The price of Category 5 plenum cable continues to rise as the costs for raw materials increase. "We were paying $130 per 1000 feet six to eight months ago; now we`re paying $230," says Flaherty. By the fall, we`ll be looking at the price of cable doubling in one year."
"Cost increases are always hard to deal with," says Flaherty. "Now, however, customers are becoming more sensitive to the fact that you cannot hold the price [on an installation bid] for an indefinite period of time. At a bidders` meeting for a hospital installation, the customer agreed that we could have a cost-plus [any price increases during the bid period] for the cable."
In a cost analysis of plenum versus non-plenum cable, "you would have the conduit cost as well as the associated labor costs," according to Langhans, "so plenums would tend to be more economical. For moves, adds and changes, it`s also easier when you can just re-route the cable in the plenum area and you don`t have to reinstall conduit."
Cabling technology and standards keep changing, however. As Category 5 cable has become the cable of choice for high-speed telecommunications applications, several manufacturers now offer extended-frequency cables--to several hundred megahertz.

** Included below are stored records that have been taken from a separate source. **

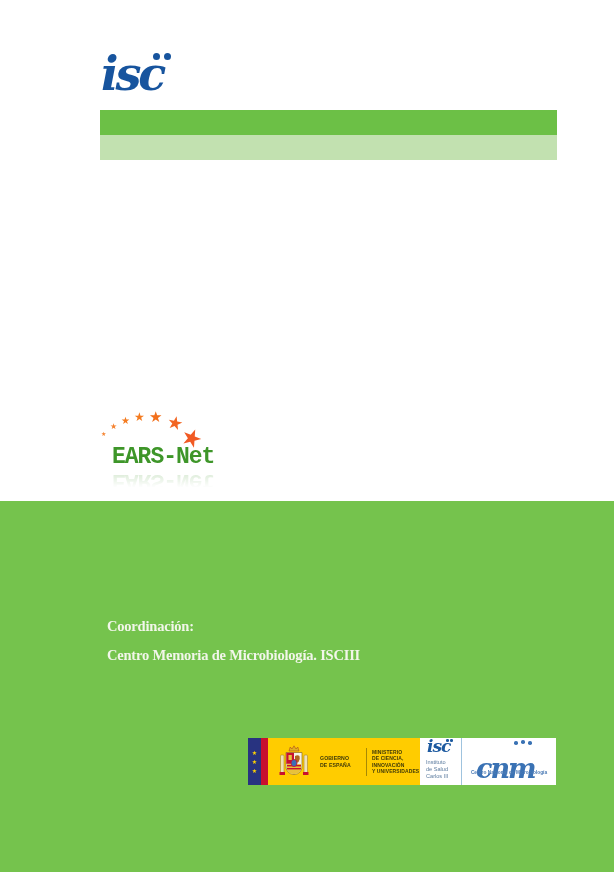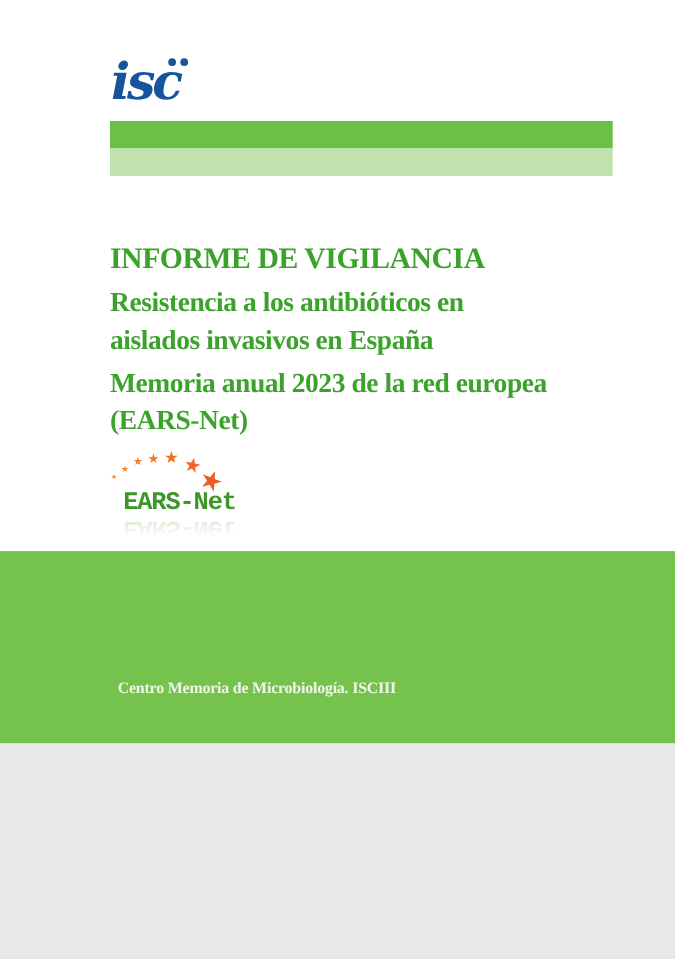--- a/index.html
+++ b/index.html
@@ -1,20 +1,20 @@
 <!DOCTYPE html>
 <html><head>
 <meta charset="utf-8">
 <style>
   * { margin: 0; padding: 0; box-sizing: border-box; }
   html, body { background: #e8e8e8; }
   .page {
     position: relative;
     width: 614px;
-    height: 676px;
+    height: 872px;
     background: #ffffff;
     overflow: hidden;
     font-family: "Liberation Sans", sans-serif;
     margin: 0 auto;
   }
 
   
   .isciii-logo {
     position: absolute;
     left: 101px;
@@ -258,45 +258,37 @@
 
   <div class="isciii-logo">
     <span class="glyph">isc</span>
     <i class="dot d1"></i>
     <i class="dot d2"></i>
   </div>
 
   <div class="bar-dark"></div>
   <div class="bar-light"></div>
 
-  <div class="title-block">
-    <div class="heading">INFORME DE VIGILANCIA</div>
-    <div class="gap"></div>
-    <div class="sub">Resistencia a los antibióticos en</div>
-    <div class="sub">aislados invasivos en España</div>
-    <div class="gap"></div>
-    <div class="sub">Memoria anual 2023 de la red europea</div>
-    <div class="sub">(EARS-Net)</div>
-  </div>
 
   <div class="earsnet">
     <span class="star s1">★</span>
     <span class="star s2">★</span>
     <span class="star s3">★</span>
     <span class="star s4">★</span>
     <span class="star s5">★</span>
     <span class="star s6">★</span>
     <span class="star s7">★</span>
     <div class="wordmark">EARS-Net</div>
     <div class="wordmark reflection">EARS-Net</div>
   </div>
 
   <div class="green-band"></div>
 
   <div class="coordination">
+    <div>Coordinación:</div>
     <div>Centro Memoria de Microbiología. ISCIII</div>
   </div>
 
   <div class="logo-strip">
 
     <div class="gov-block">
       <div class="eu-stripe">
         <span class="flag-star">★</span>
         <span class="flag-star">★</span>
         <span class="flag-star">★</span>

There is no standard to date that provides test methods or performance requirements for 100-ohm cable beyond 100 Mbits/sec (see "Extended frequency testing of Category 5 components and systems," May 1995, page 56). But, according to Langhans, "the ISO/IEC [International Standards Organization/ International Electrotechnical Commission] group, which is kind of the European counterpart to EIA/TIA, is discussing higher-frequency products."
Three types of Category 5 plenum cable for high-speed networking applications include (left to right) 4-pair, 25-pair and dual cable (Category 5 four-pair and Type 1A plenum cable).